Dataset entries
== Segment start ==

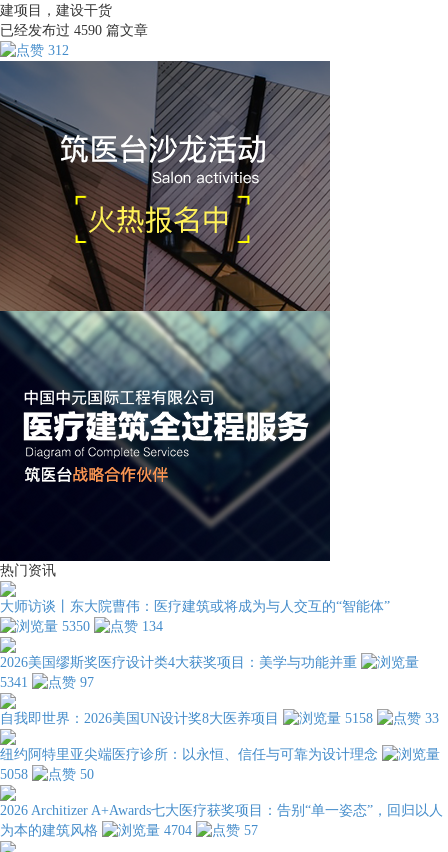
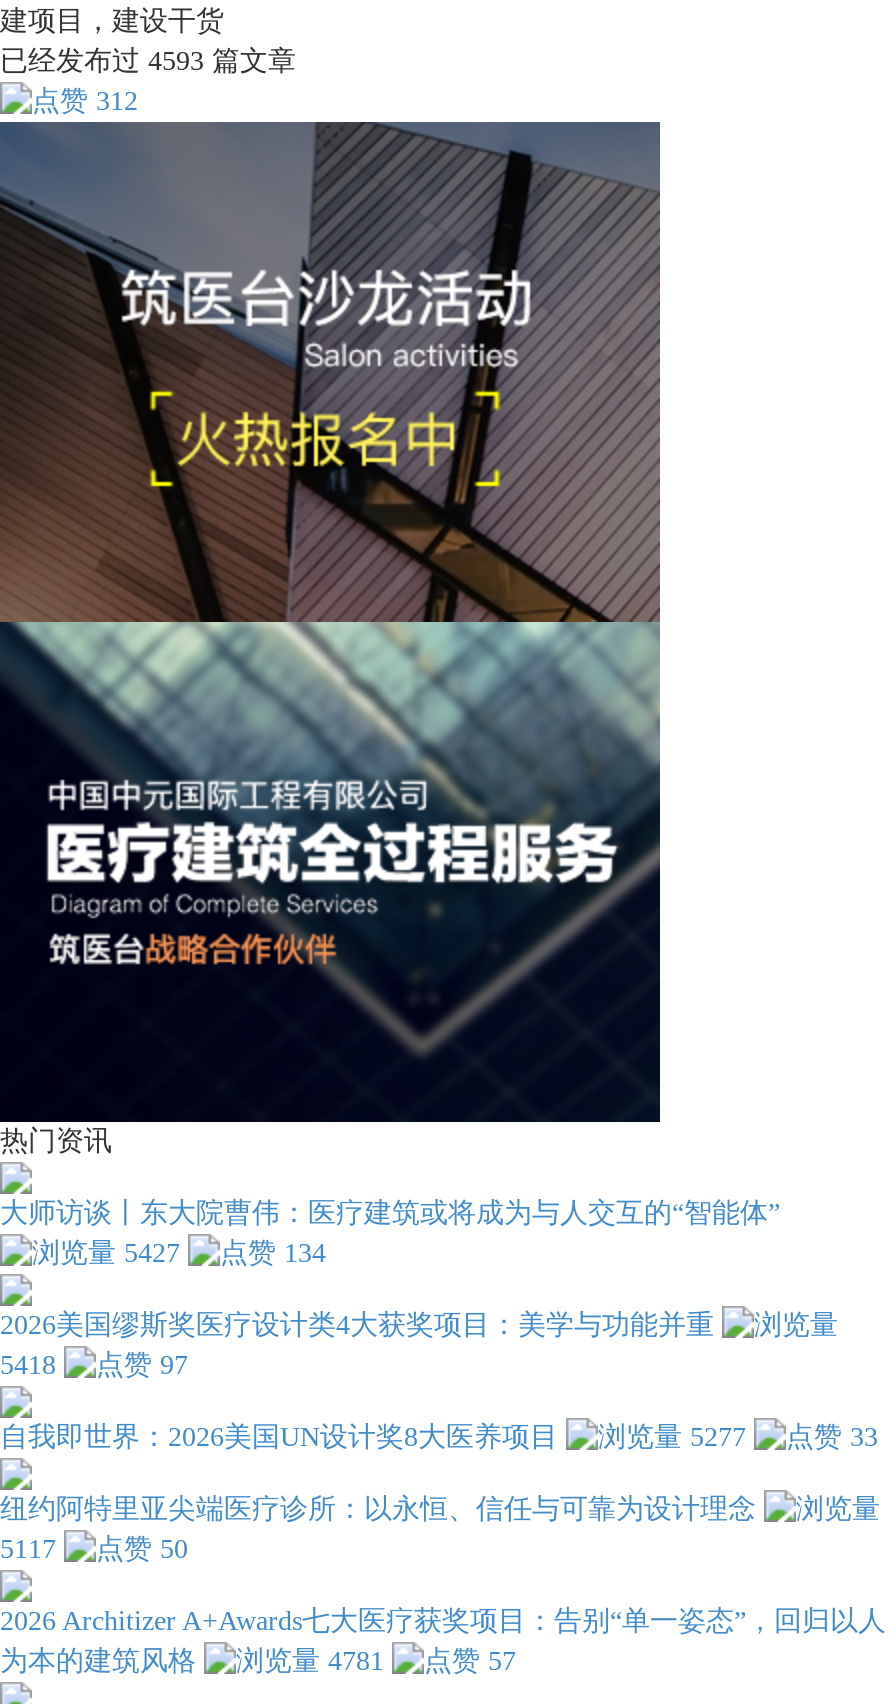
[0,23,148,38] 已经发布过4590篇文章 -> [0,46,296,76] 已经发布过4593篇文章
[62,619,90,634] 5350 -> [124,1238,180,1268] 5427
[0,675,28,690] 5341 -> [0,1350,56,1380] 5418
[345,711,373,726] 5158 -> [690,1422,746,1452] 5277
[0,767,28,782] 5058 -> [0,1534,56,1564] 5117
[164,823,192,838] 4704 -> [328,1646,384,1676] 4781

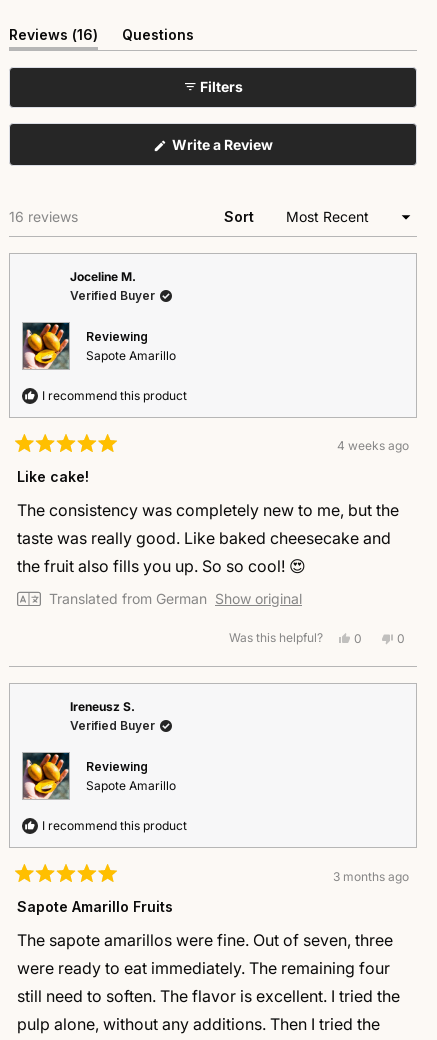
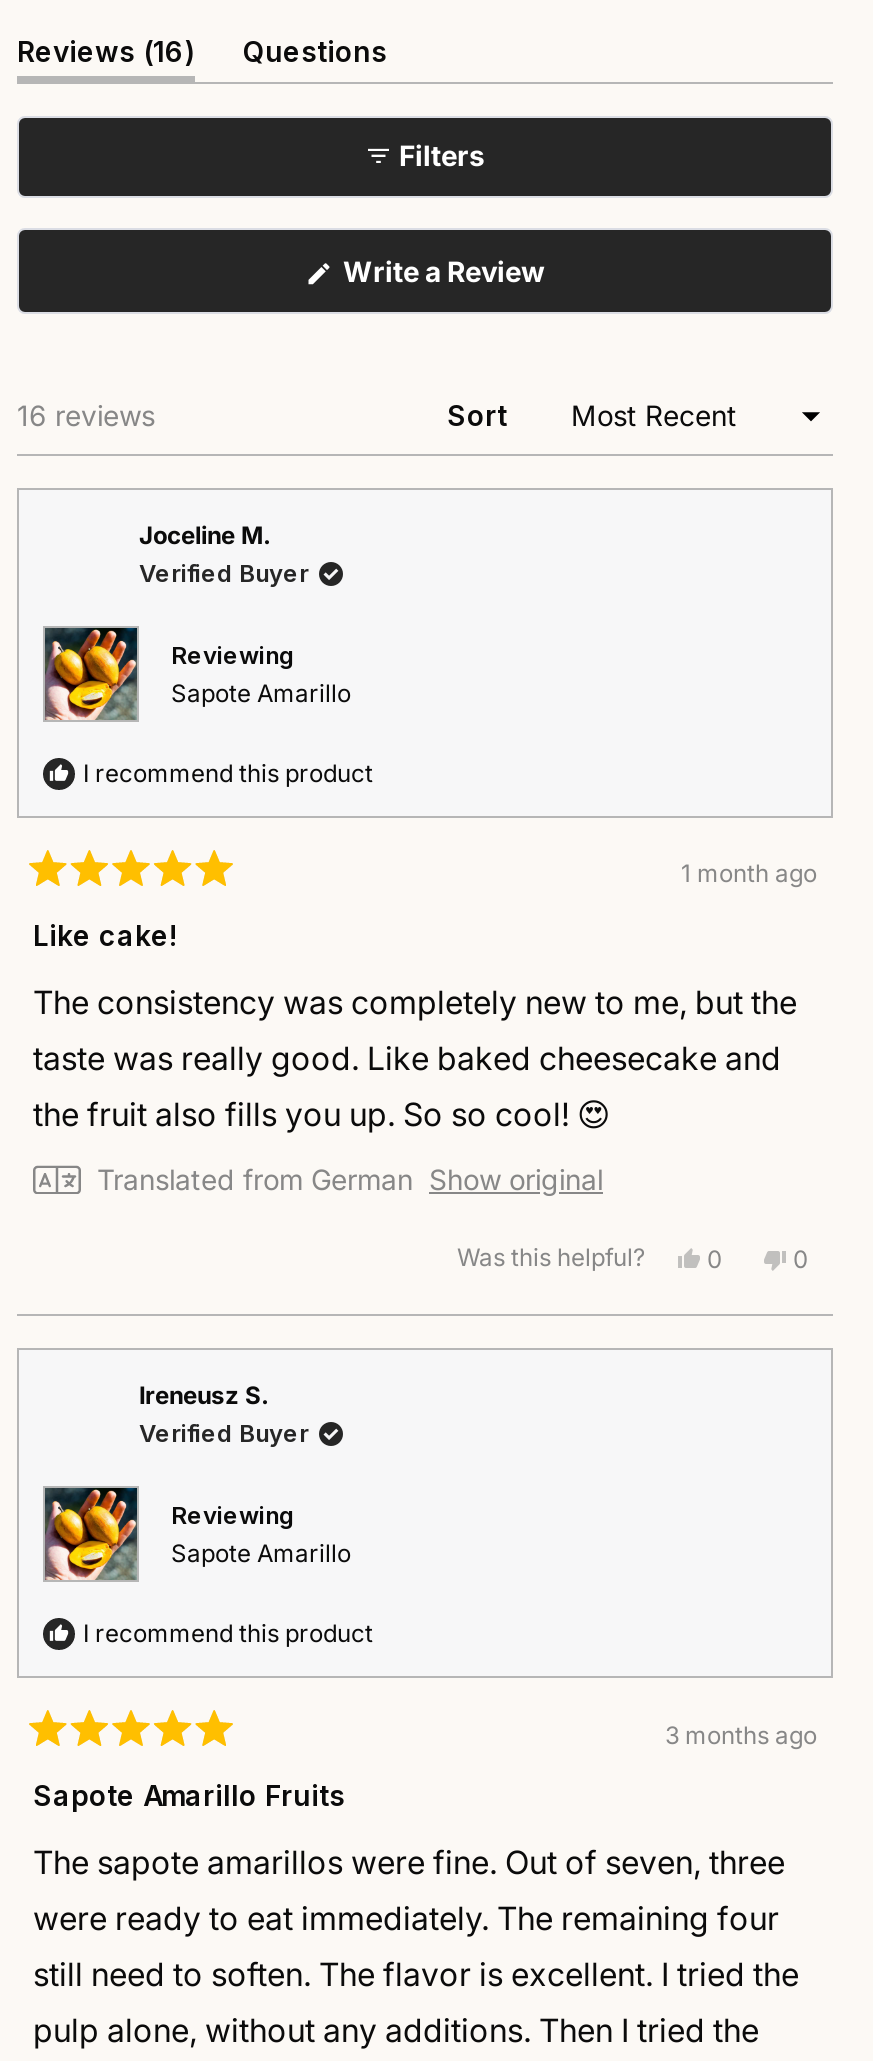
[337,438,409,453] 4 weeks ago -> [681,859,817,889] 1 month ago

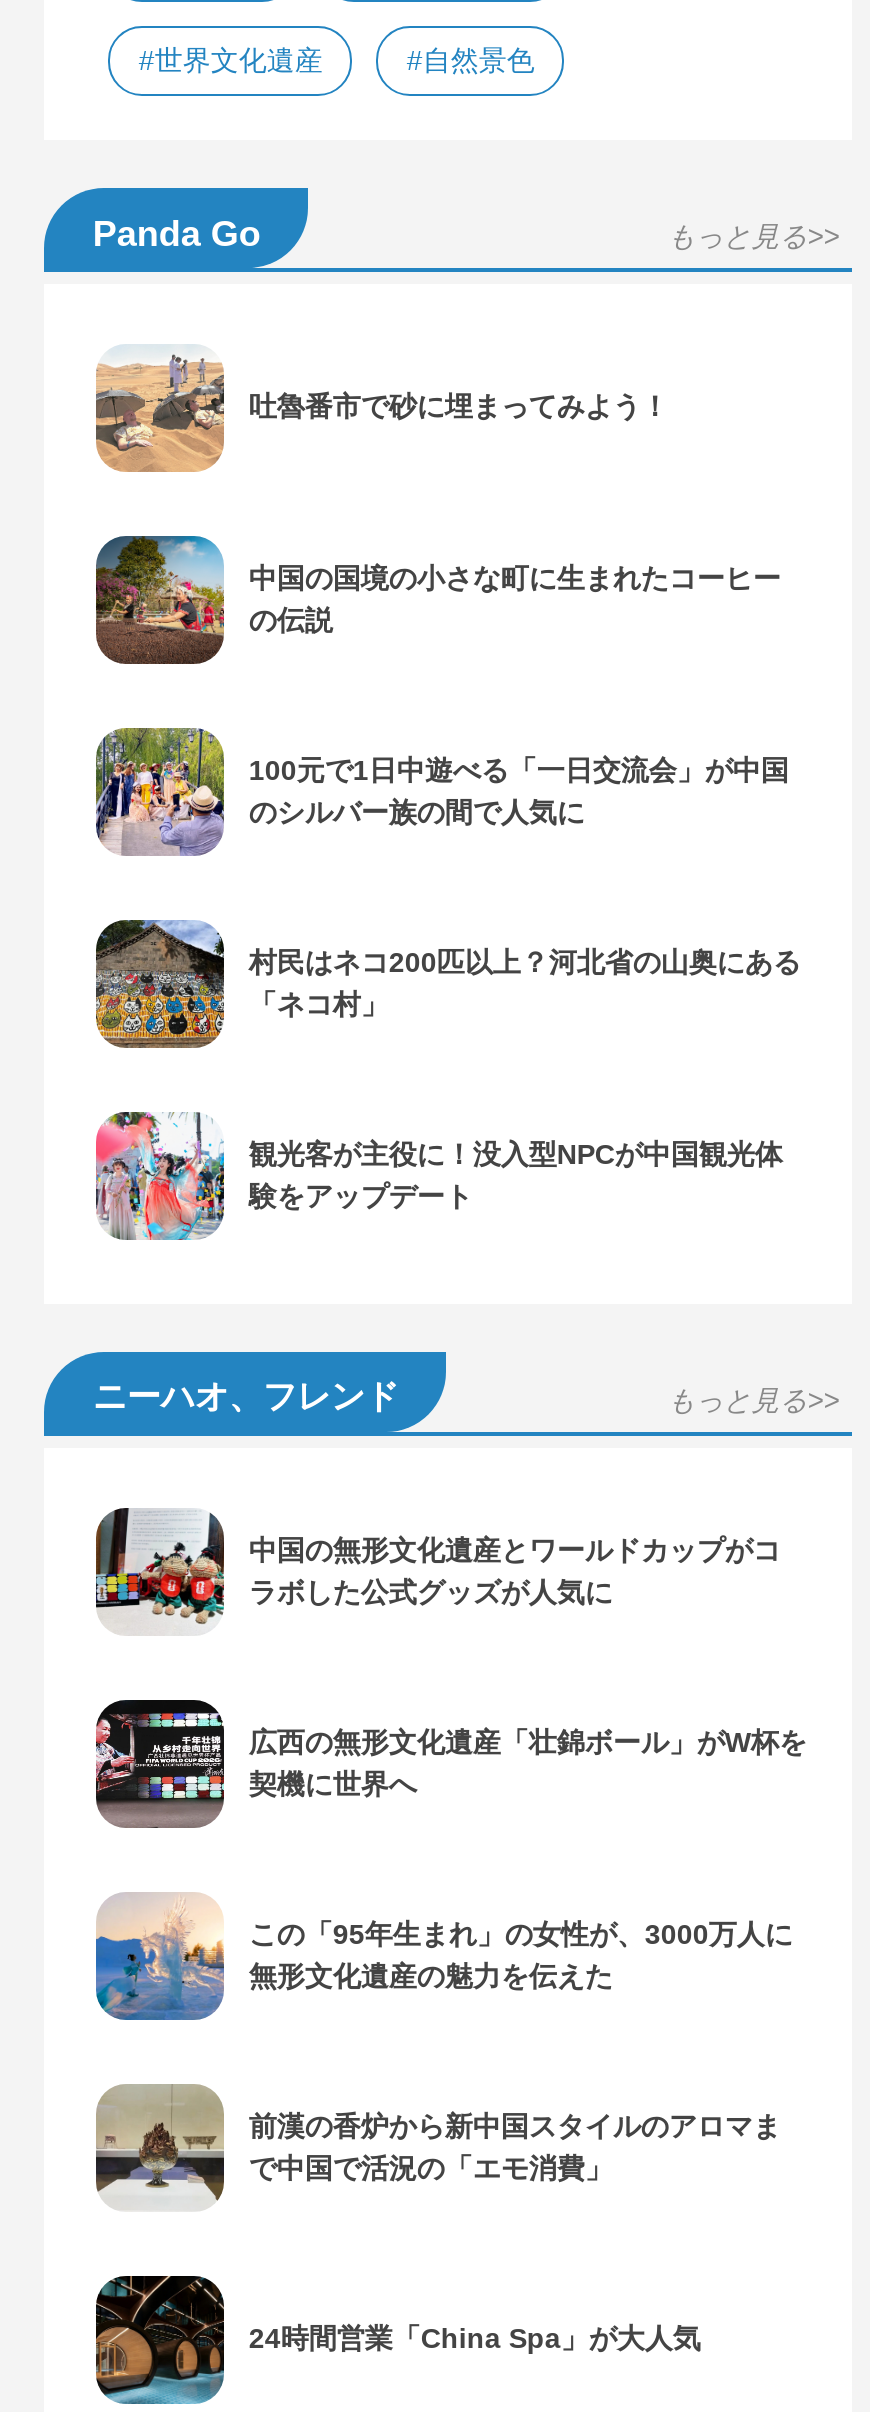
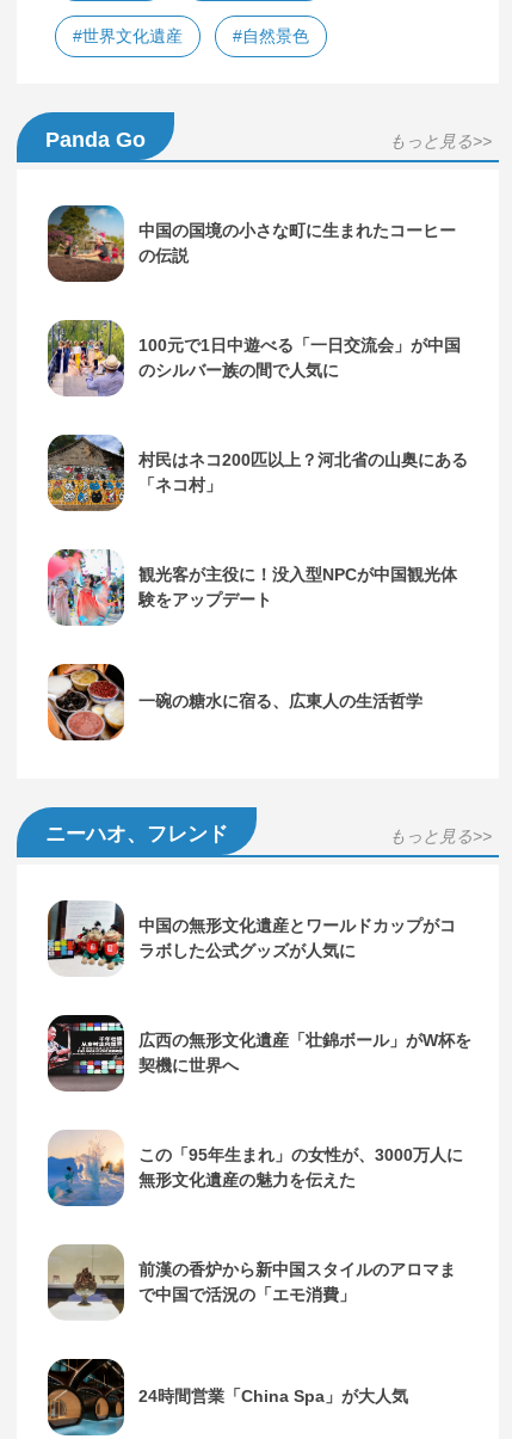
[94,354,669,474] [image] | 吐魯番市で砂に埋まってみよう！ -> none
moved [92,534,801,1212] -> [45,204,468,609]: [image] | 中国の国境の小さな町に生まれたコーヒー | の伝説 | ... | 観光客が主役に！没入型NPCが中国観光体 | 験をアップデート
none -> [47,663,423,742] [image] | 一碗の糖水に宿る、広東人の生活哲学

== Segment end ==

WHAT TO WORK ON ::
Print the stretch of the data from the line with "[337,438,409,453] 4 weeks" through its last line, exactly and with both ends kept. Omit pictures.

OUTPUT FOR THIS TASK ::
[337,438,409,453] 4 weeks ago -> [681,859,817,889] 1 month ago

[94,354,669,474] [image] | 吐魯番市で砂に埋まってみよう！ -> none
moved [92,534,801,1212] -> [45,204,468,609]: [image] | 中国の国境の小さな町に生まれたコーヒー | の伝説 | ... | 観光客が主役に！没入型NPCが中国観光体 | 験をアップデート
none -> [47,663,423,742] [image] | 一碗の糖水に宿る、広東人の生活哲学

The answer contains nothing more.